I spent 11 years in a convent school, suffering under the whims and fancies of the unsaid PMS and girls meaning another and saying another. After some time (and multiple times of getting burned or stabbed in the back), you master the art of deciphering the unsaid but understood rules amongst women to avoid unnecessary conflict and deflect unresolved anger which results in best friends becoming good friends, to distant friends and eventual strangers. With the many years of exposure, here are a few unsaid ethics among good girlfriends to be aware of so as to maintain a good friendship.

1. Sharing is (contrary to popular belief) NOT caring.

It has been noted that women speak at least 13,000 more words on average than males. Women love to talk. And even better, we love to talk amongst girls, because we assume we are like minded by gender and that gives us the sense of reliability amongst ourselves. We like to share our emotions of real vulnerability, personal memorabilia and sometimes even intimate details of our love lives. When we share, we maintain a level of trust among the group or the person it is shared with. To us women, this trust does not die out even when the friendship has slowed down or withered away.

I had a friend who once excitedly shared to me that a mutual friend was suffering from depression and had stopped eating for weeks because of a break up, but heard from others it was because she had lost her V-card to him. When I asked why she shared something so personal to me, she chided me and said that I was making a mountain out of a molehill. “What’s the harm in telling you? “You’re not even close to her anyway!”

2. Avoid dating a girl’s close male friends.

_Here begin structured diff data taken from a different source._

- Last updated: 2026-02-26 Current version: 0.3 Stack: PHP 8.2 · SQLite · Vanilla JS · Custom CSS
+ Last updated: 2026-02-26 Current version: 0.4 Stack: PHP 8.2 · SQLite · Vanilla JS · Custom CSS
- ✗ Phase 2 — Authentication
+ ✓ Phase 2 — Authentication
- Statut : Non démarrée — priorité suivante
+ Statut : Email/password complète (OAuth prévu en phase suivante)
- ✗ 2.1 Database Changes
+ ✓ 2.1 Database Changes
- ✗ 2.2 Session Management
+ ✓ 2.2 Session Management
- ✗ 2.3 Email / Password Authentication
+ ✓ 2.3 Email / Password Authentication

There are only two exceptions to that rule:
a) If you were introduced by your friend with the intention of matchmaking you both
b) If you constantly update your friend about your interest in her male friend, and your friend seems to be favorable to the change in status

Platonic male and female friends do exist! In my context, however, they exist more often as groups. When you choose to avoid exception a) and b), you are indirectly telling your female friend that she is not included or told of the progress or decision, especially when it concerns her close male friend.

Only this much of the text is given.